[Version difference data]
▶

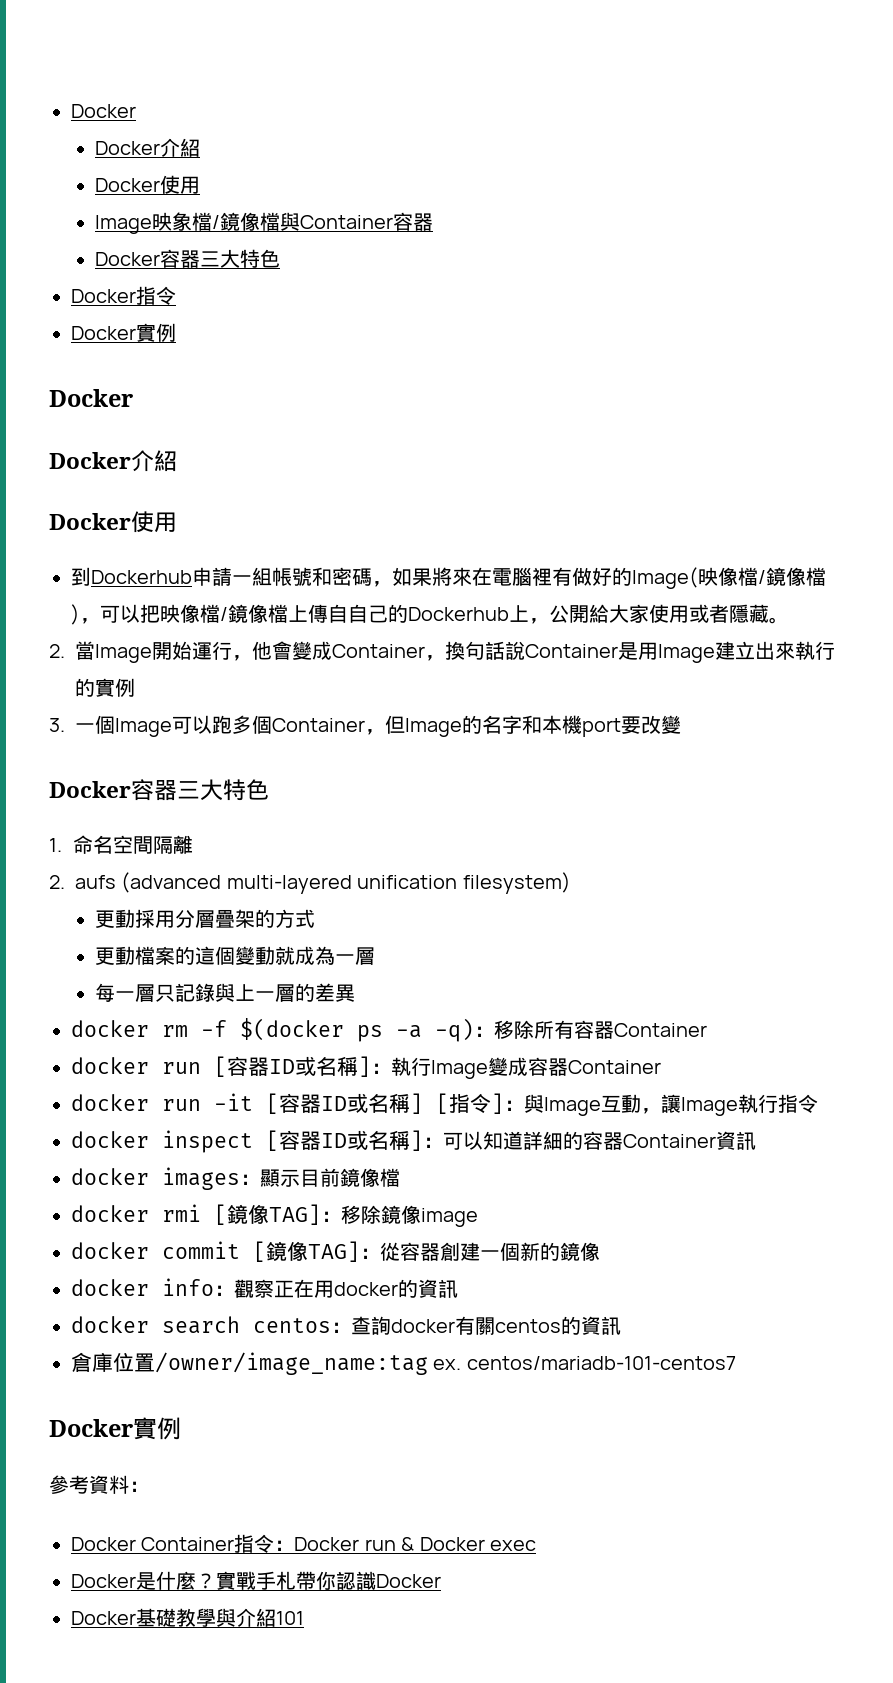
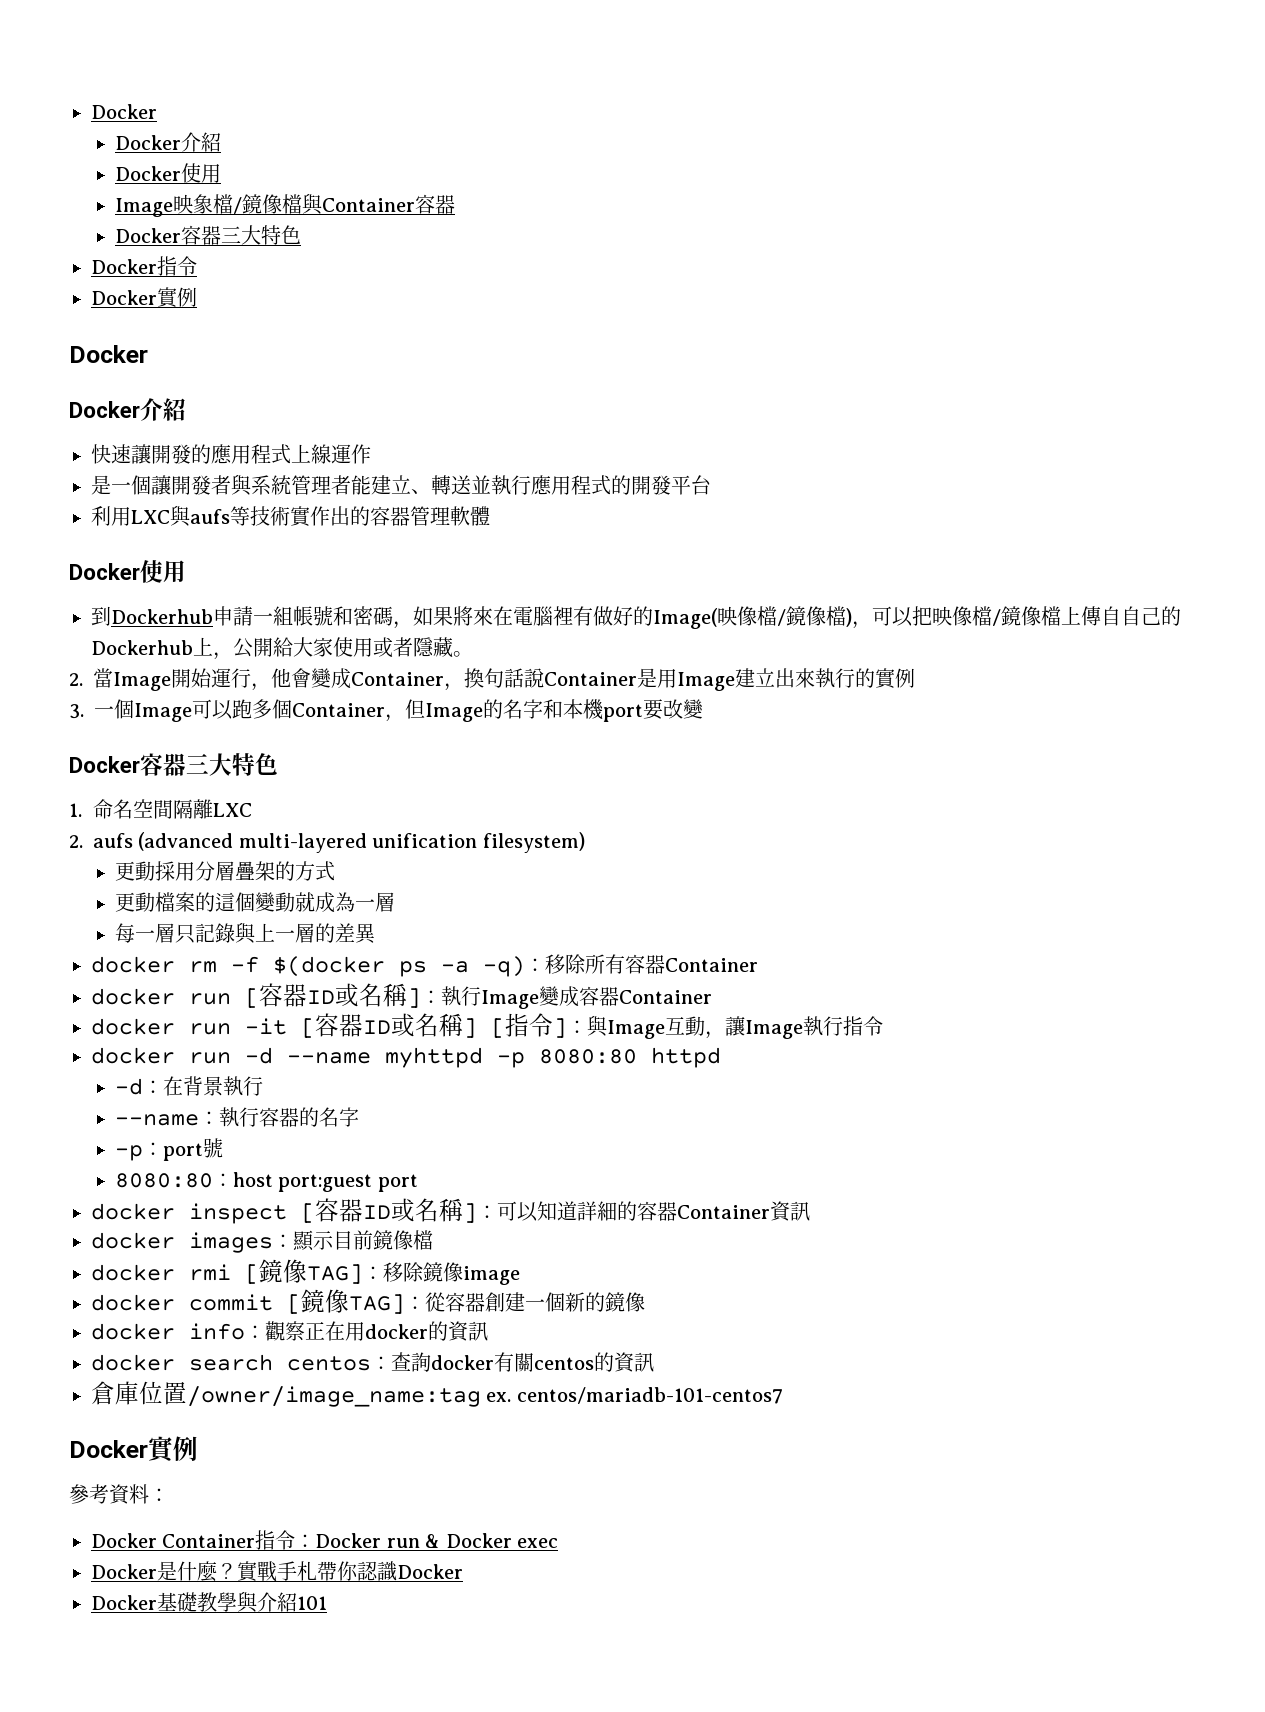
+ 快速讓開發的應用程式上線運作
+ 是一個讓開發者與系統管理者能建立、轉送並執行應用程式的開發平台
+ 利用LXC與aufs等技術實作出的容器管理軟體
- 1.命名空間隔離
+ 1.命名空間隔離LXC
+ docker run -d --name myhttpd -p 8080:80 httpd
+ -d：在背景執行
+ --name：執行容器的名字
+ -p：port號
+ 8080:80：host port:guest port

◀

▸ **YOUR INSTRUCTIONS**
Out of the entries, pull every line that mentions "name".

▸ **RESULT FOR THIS TASK**
+ docker run -d --name myhttpd -p 8080:80 httpd
+ --name：執行容器的名字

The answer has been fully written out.